Christians are supposed to be happy. In fact we are supposed to radiate joy, peace, and contentment that are so unmistakable and so attractive that others are naturally drawn to us because they want what we have. And yet, in today's culture, the vast majority of Christians are perceived as angry, judgmental people who don't seem to derive any joy from life whatsoever. So why aren't we happy?

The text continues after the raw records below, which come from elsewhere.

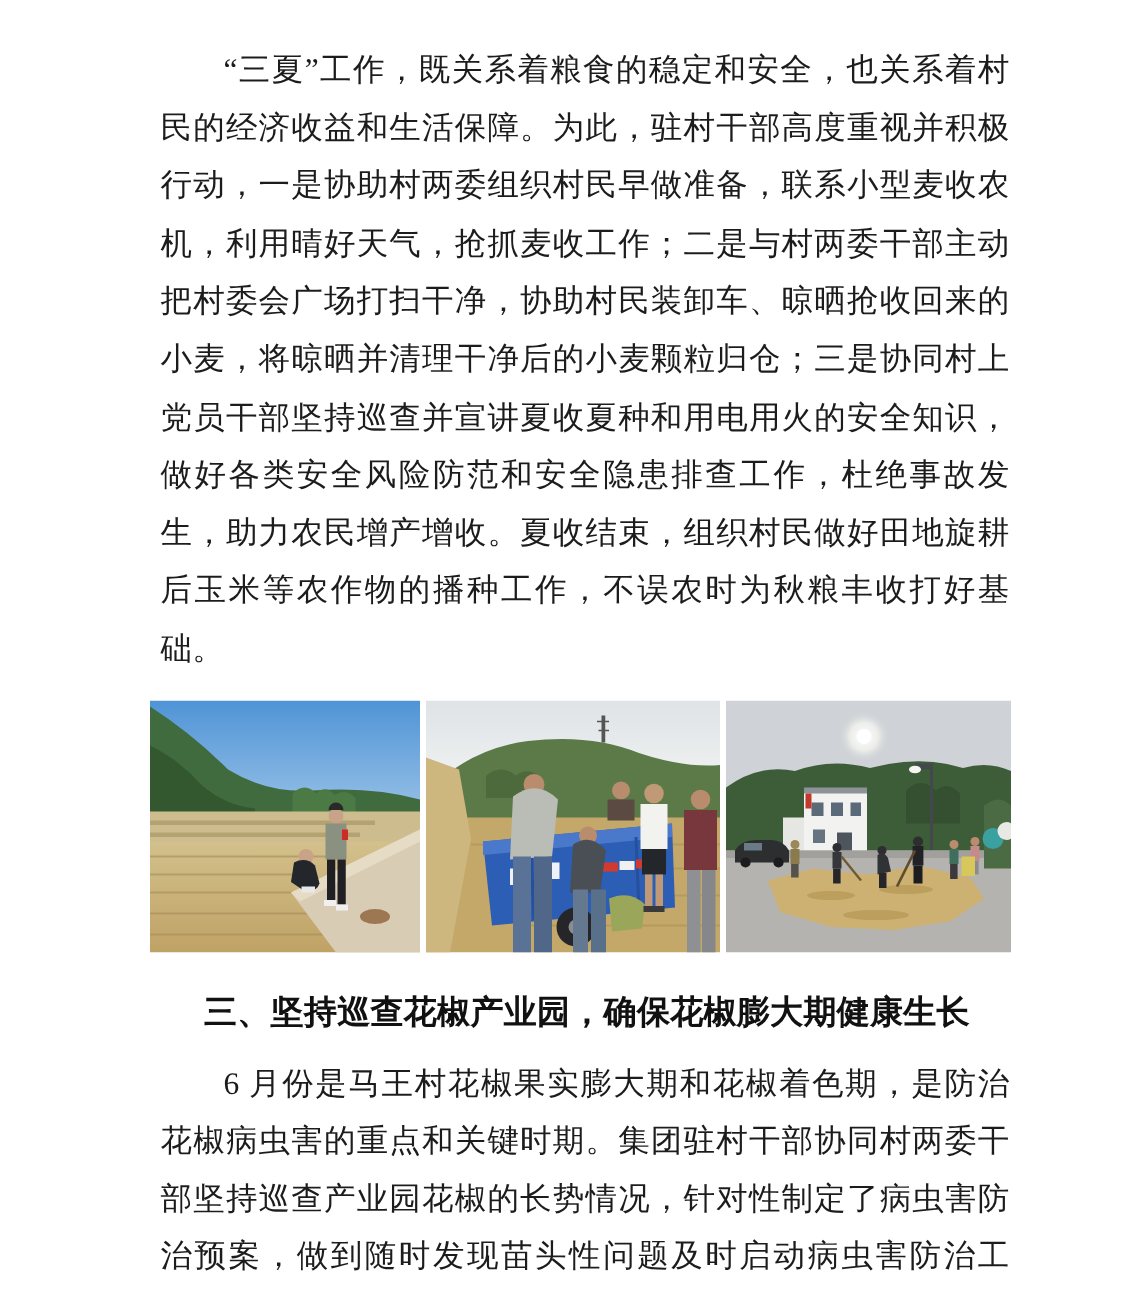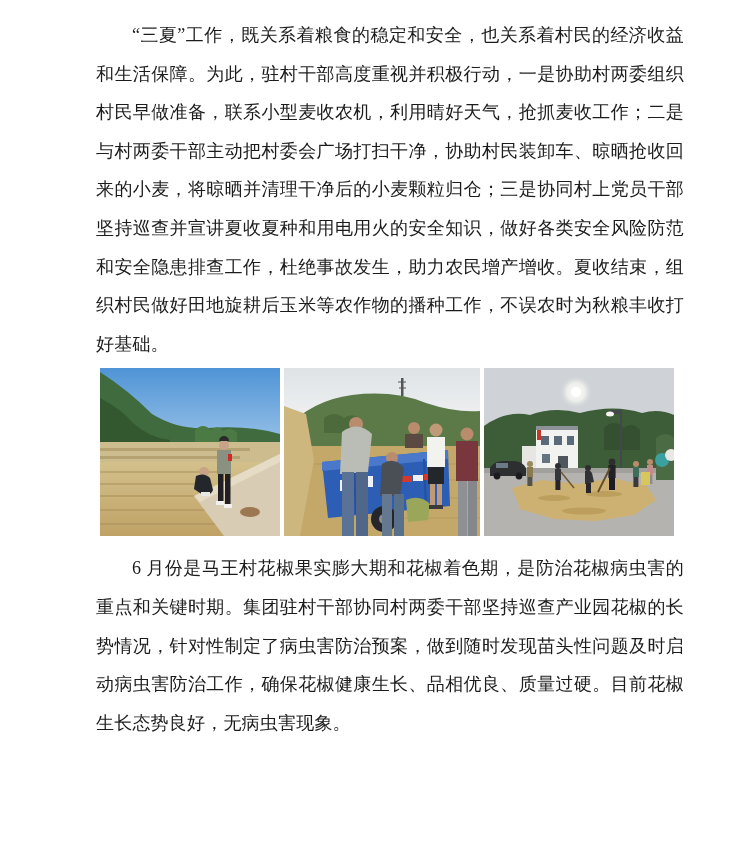"“三夏”工作，既关系着粮食的稳定和安全，也关系着村民的经济收益和生活保障。为此，" .body-text { font-size: 18px -> 21px; margin: 4px -> 15px }
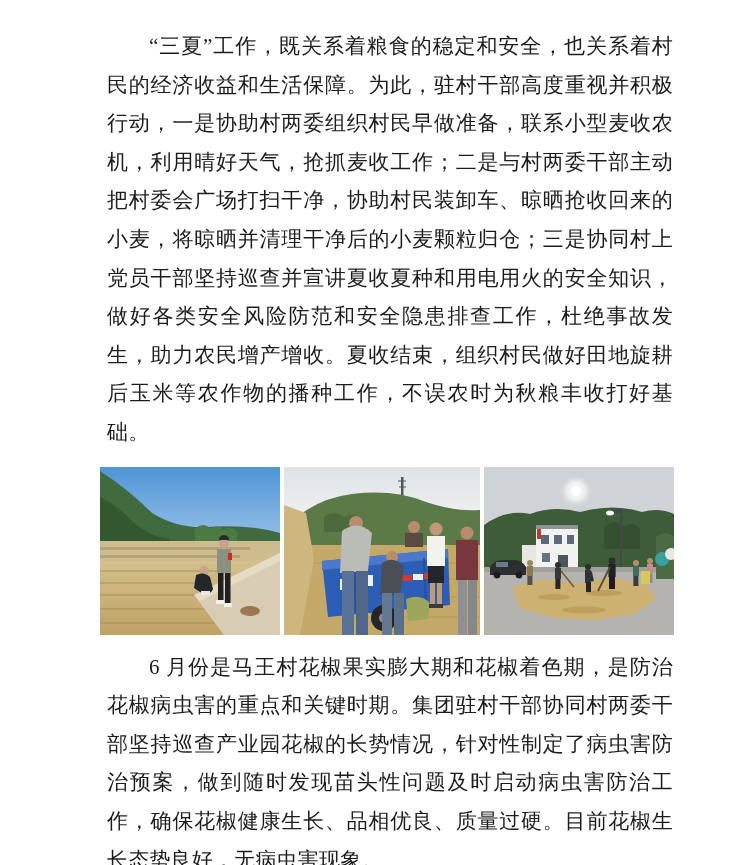"三、坚持巡查花椒产业园，确保花椒膨大期健康生长" h3.section-heading { html: none -> <h3>三、坚持巡查花椒产业园，确保花椒膨大期健康生长</h3> }
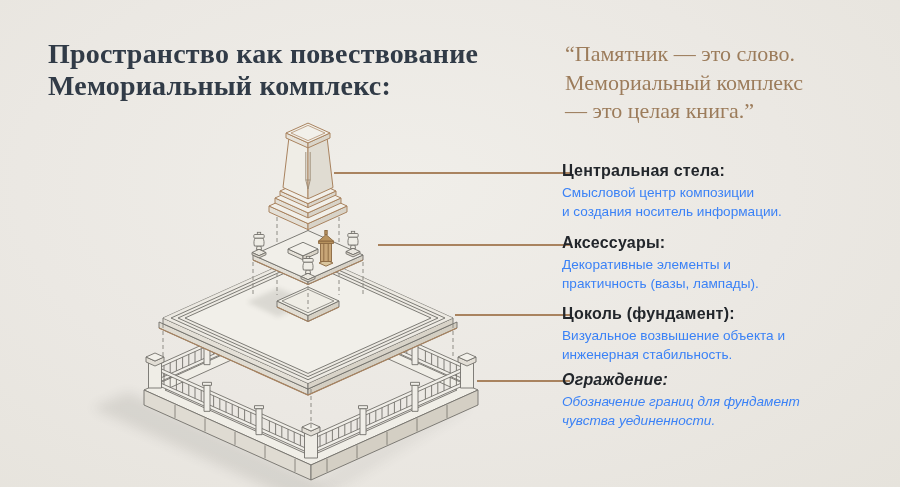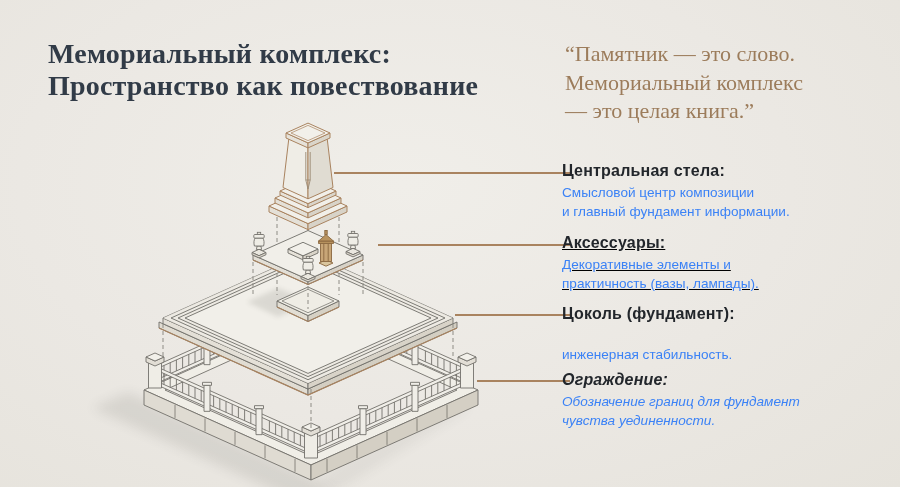"Мемориальный комплекс:" div { order: before "Пространство как повествование" -> after "Пространство как повествование" }
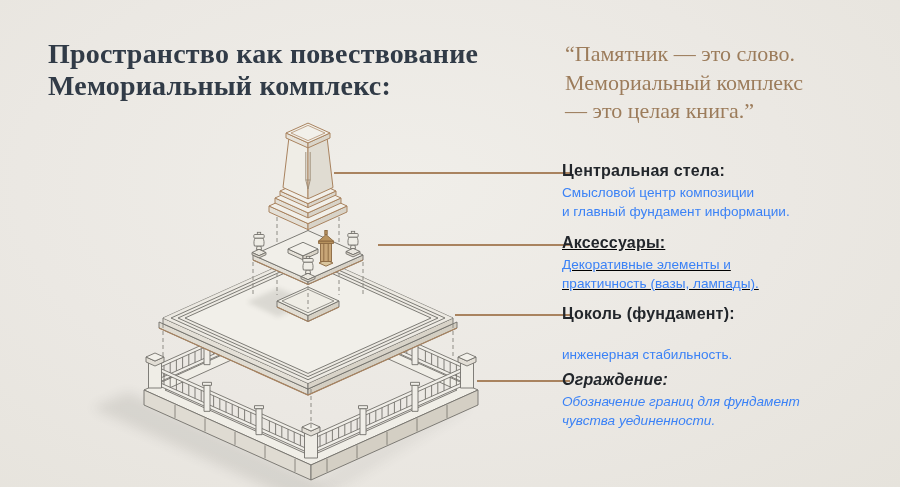"и главный фундамент информации." span { text: главный фундамент -> создания носитель }
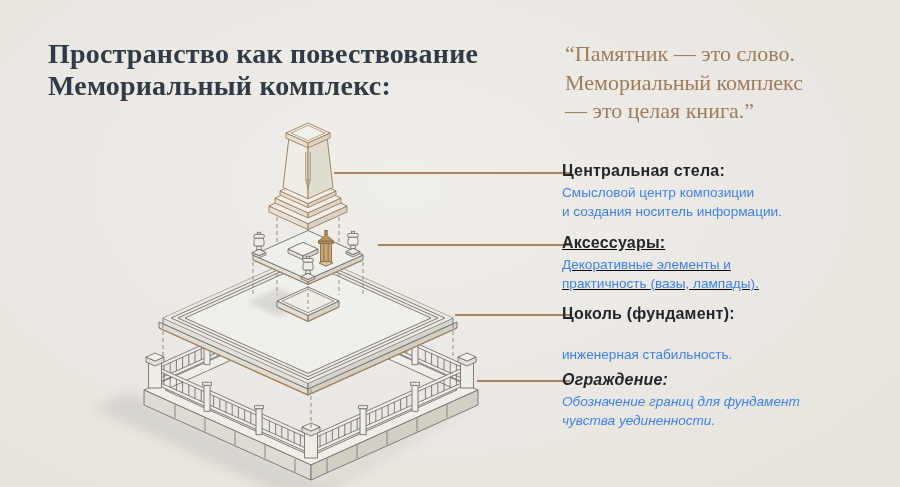"Аксессуары:" #c2 { text-decoration: underline -> none }
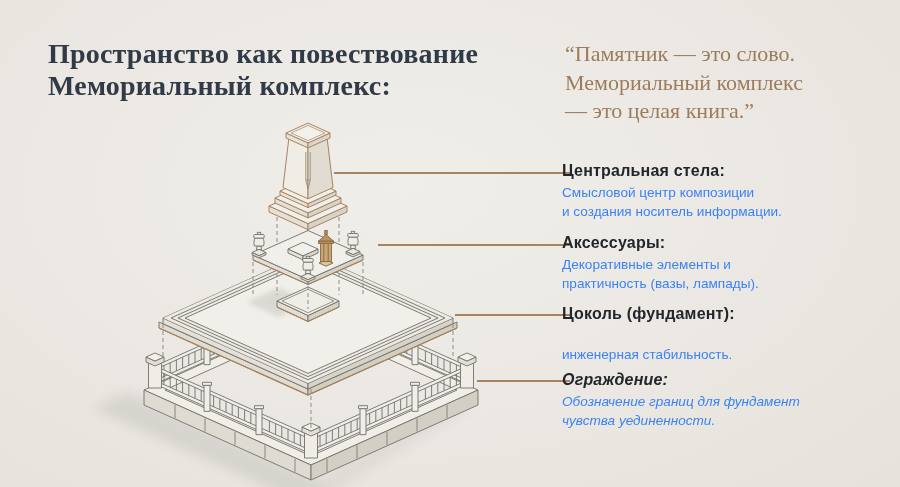"Визуальное возвышение объекта и" span { html: none -> <span>Визуальное возвышение объекта и</span> }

Unfortunately, many Christians are taught early on that God doesn't want us to be happy (he wants us to be holy). In fact many Christians are laboring under the false notion that God himself is not happy. But nothing could be further from the truth! God does want us to be happy. The Bible is filled with verses that prove that ours is a happy, joy-filled god who not only loves celebrations but also desperately wants his children to be happy. Why else would he go to the lengths he did to ensure our eternal happiness in his presence? We know that we will experience unimaginable joy and happiness in heaven, but that doesn't mean we can't also experience joy and happiness here on earth.

In Happiness, noted theologian Randy Alcorn dispels centuries of misconceptions about happiness and provides indisputable proof that God not only wants us to be happy, he commands it. The most definitive study on the subject of happiness to date, this book is a paradigm-shifting wake-up call for the church and Christians everywhere.

©2015 Randy Alcorn (P)2015 Tyndale House Publishers, Inc.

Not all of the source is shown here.